WORKING DATA –
************
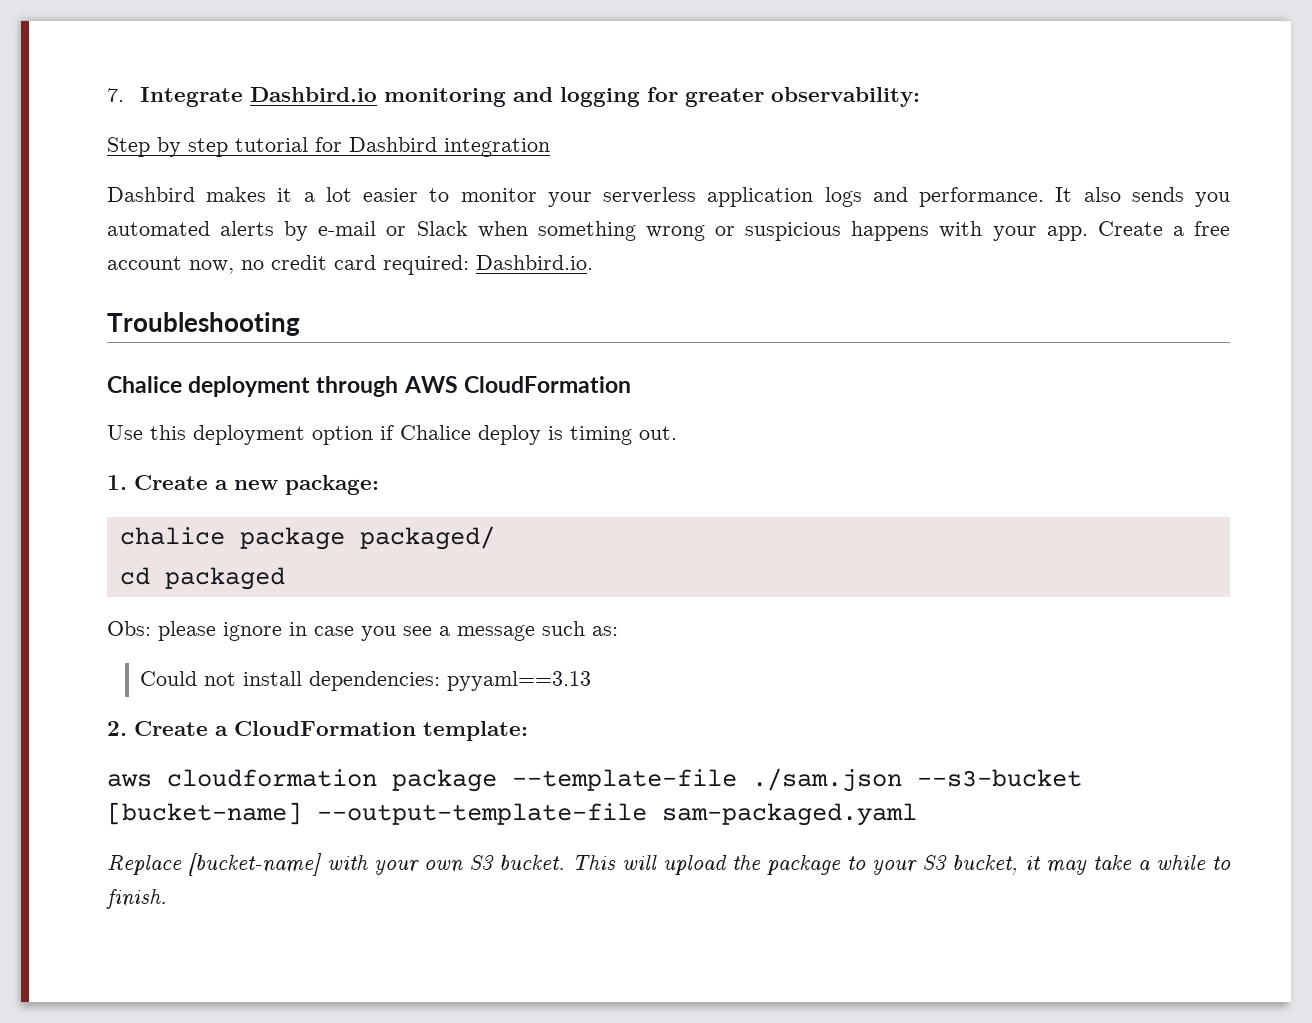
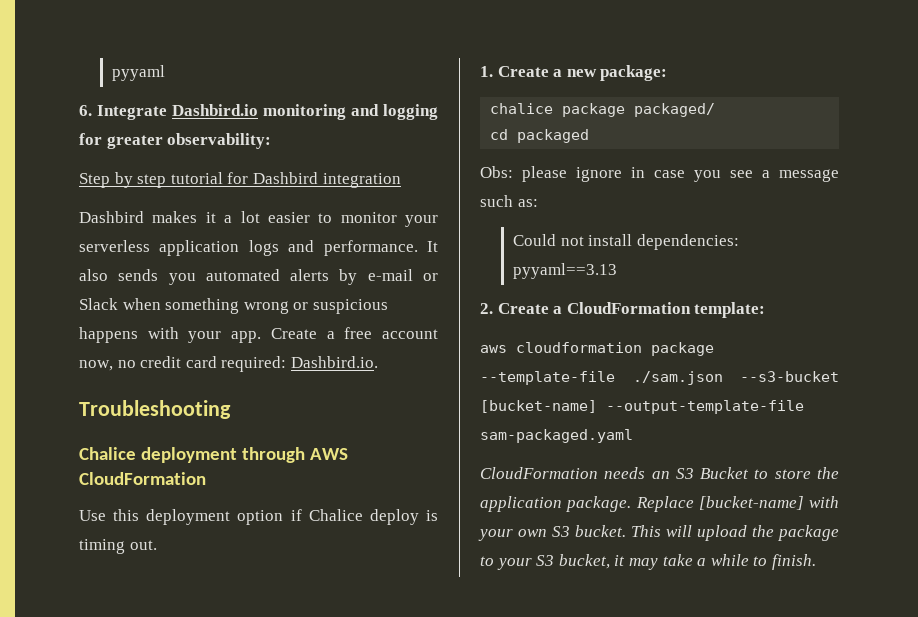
[107,88,124,102] 7. -> [112,65,166,81] [79,105,92,116] pyyaml // 6.
(917, 814) none -> [480,467,839,479] [480,496,632,512] CloudFormation needs an S3 Bucket to store the application package.

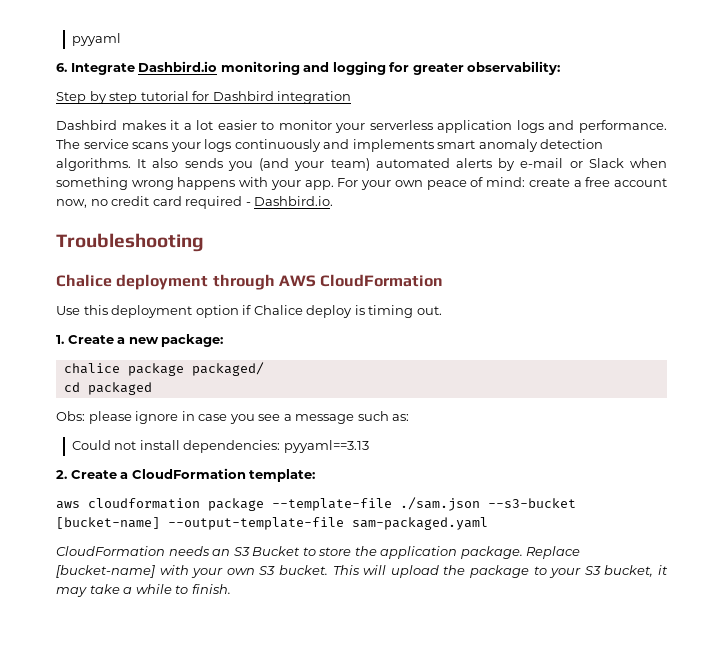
(418, 248) none -> [56,139,604,152] [56,158,131,171] The service scans your logs continuously and implements smart anomaly detection algorithms.
(196, 279) none -> [259,158,370,171] (and your team)
[293,299,388,314] or suspicious -> (174, 185) none
[270,328,317,339] Create -> [337,177,570,190] For your own peace of mind: create
[221,356,287,372] required: -> [185,196,251,209] required -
************
YOUR ASSIGNMENT –
Only the lines from the one containing "(196, 279) none" through the final line of the records above should be printed, exactly as they stand.

RESPONSE AREA –
(196, 279) none -> [259,158,370,171] (and your team)
[293,299,388,314] or suspicious -> (174, 185) none
[270,328,317,339] Create -> [337,177,570,190] For your own peace of mind: create
[221,356,287,372] required: -> [185,196,251,209] required -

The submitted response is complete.